Benim gibi bilmeyenler için ''sputnik'' ne demek onu açıklayayım önce. Sputnik, 1957 yılında Sovyetler Birliğinin uzaya fırlattığı, 58 cm. çapında, 83,6 kg ağırlığında ilk yapay uydu imiş. Sözcük anlamı ise ''yoldaş.''
Murakami okumayı seviyorum, Hem modern dünyanın gerçekliği, hemde gizemli boyutlarda kurguluyor romanlarını. Sputnik Sevgilimde yine karakterler yalnız.
Kitabın anlatıcısı K., genç, bekar, nazik ve zeki bir ilkokul öğretmeni.

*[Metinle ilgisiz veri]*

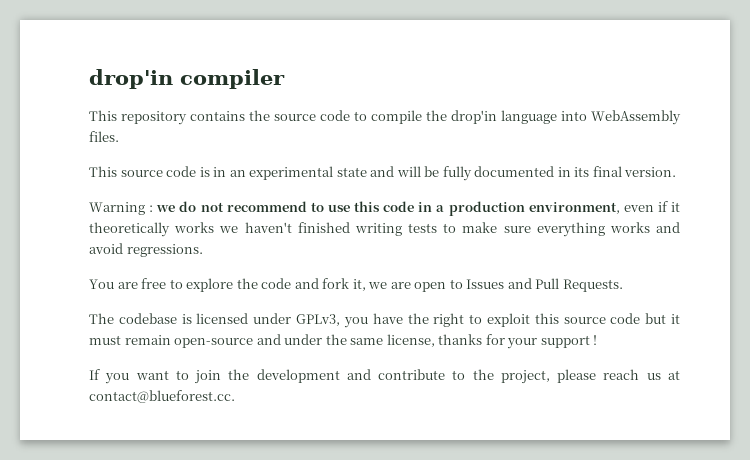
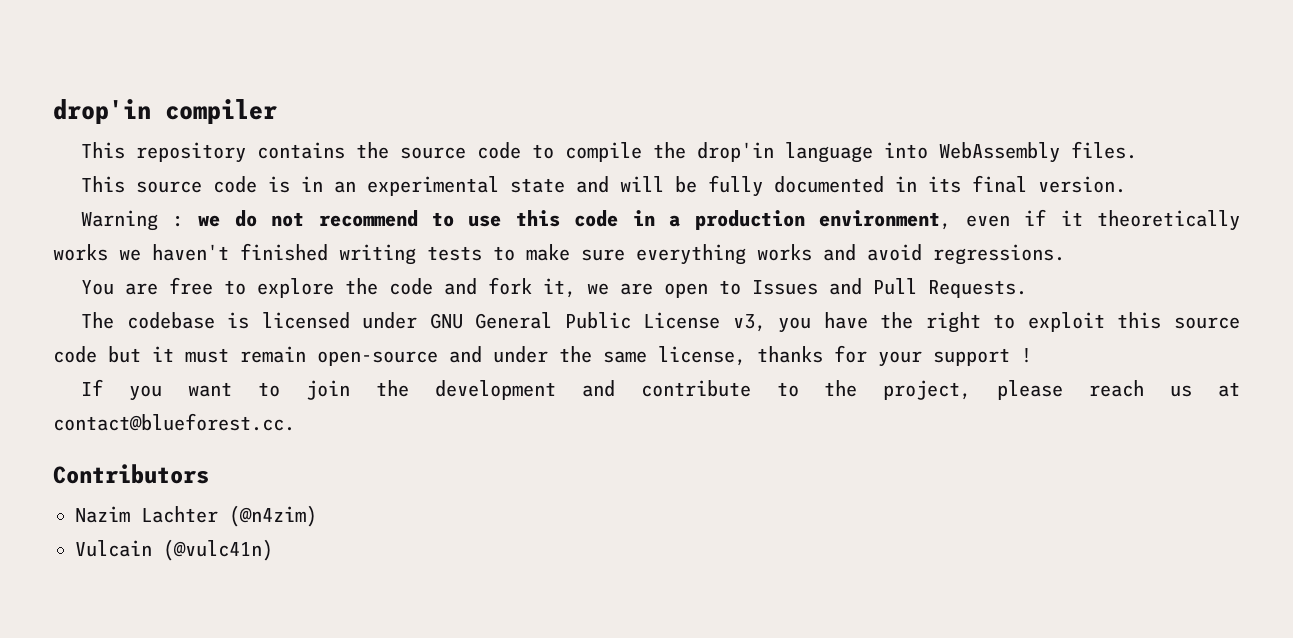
- The codebase is licensed under GPLv3, you have the right to exploit this source code but it must remain open-source and under the same license, thanks for your support !
+ The codebase is licensed under GNU General Public License v3, you have the right to exploit this source code but it must remain open-source and under the same license, thanks for your support !
+ Contributors
+ Nazim Lachter (@n4zim)
+ Vulcain (@vulc41n)

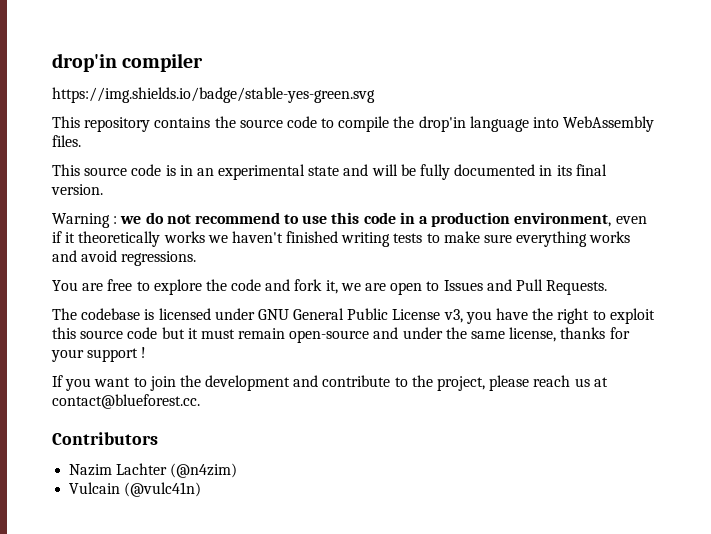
+ https://img.shields.io/badge/stable-yes-green.svg

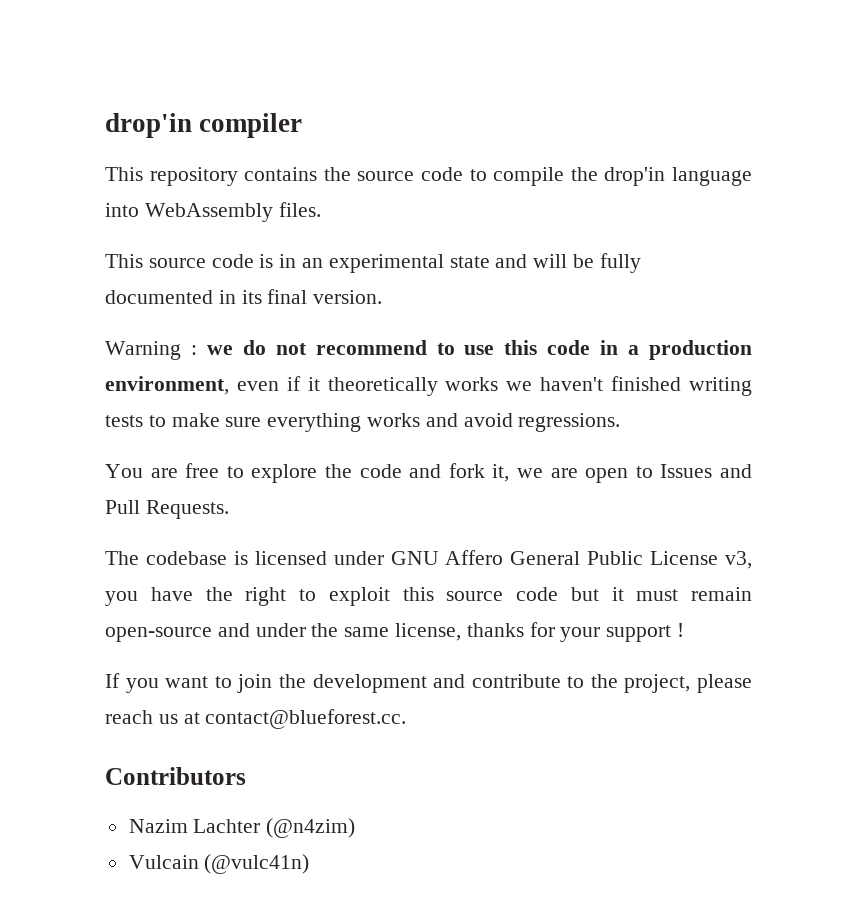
- https://img.shields.io/badge/stable-yes-green.svg
- The codebase is licensed under GNU General Public License v3, you have the right to exploit this source code but it must remain open-source and under the same license, thanks for your support !
+ The codebase is licensed under GNU Affero General Public License v3, you have the right to exploit this source code but it must remain open-source and under the same license, thanks for your support !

Aşık olduğu Sumire ise yazar olma tutkusuyla üniversiteyi terk etmiş. Mui, Sumire'nin aşık olduğu, kendinden on yedi yaş büyük, evli bir kadın.
Yalnızlık, aşk, cinsellik ve paralel evren ana tema. Murakami yine müzik bilgisini serpiştirmiş ara ara. Gerçeklik ile farklı boyutlarda geçen roman okunmaya değer. Murakami'nin tüm kitaplarını okumak istiyorum aslında, umarım fırsatım olur.
1999 yılında yazılmış, Türkçeye yeni çevrilmiş roman 224 sayfa ve Doğan Kitap tarafından yayınlanmış.
Keyifli okumalar..
******
Kitaptan Alıntılar:
Ben bu kadına aşık oldum. Bir anda farkına vardı Sumire. Şüphe yok (buz soğuktur, gül kırmızı ). Ve beni sürükleyip bir yerlere götürmeye çalışıyor; öyle güçlü bir akıntı ki ondan kendimi korumam neredeyse olanaksız. (s.34 )
Bazen çok tatlı olabiliyorsun. Noel, yaz tatili ve yeni doğmuş yavru köpeklerin toplamı gibi. (s.61)
O zaman anladım; biz harika yol arkadaşlarıydık, ancak, sonunda her birimiz kendi rotasında gidecek yalnız bir metal kütlesinden başka bir şey değildik. Uzaktan bakınca kayan yıldızlar kadar güzel görünüyorduk. Gerçekte ise, tek başımıza uzaya hapsolmuş, hiç bir yere gidemeyen tutsaklar gibiydik. Ancak iki uydunun yörüngeleri tesadüfen kesişince bir araya gelebiliyorduk. (s.131 )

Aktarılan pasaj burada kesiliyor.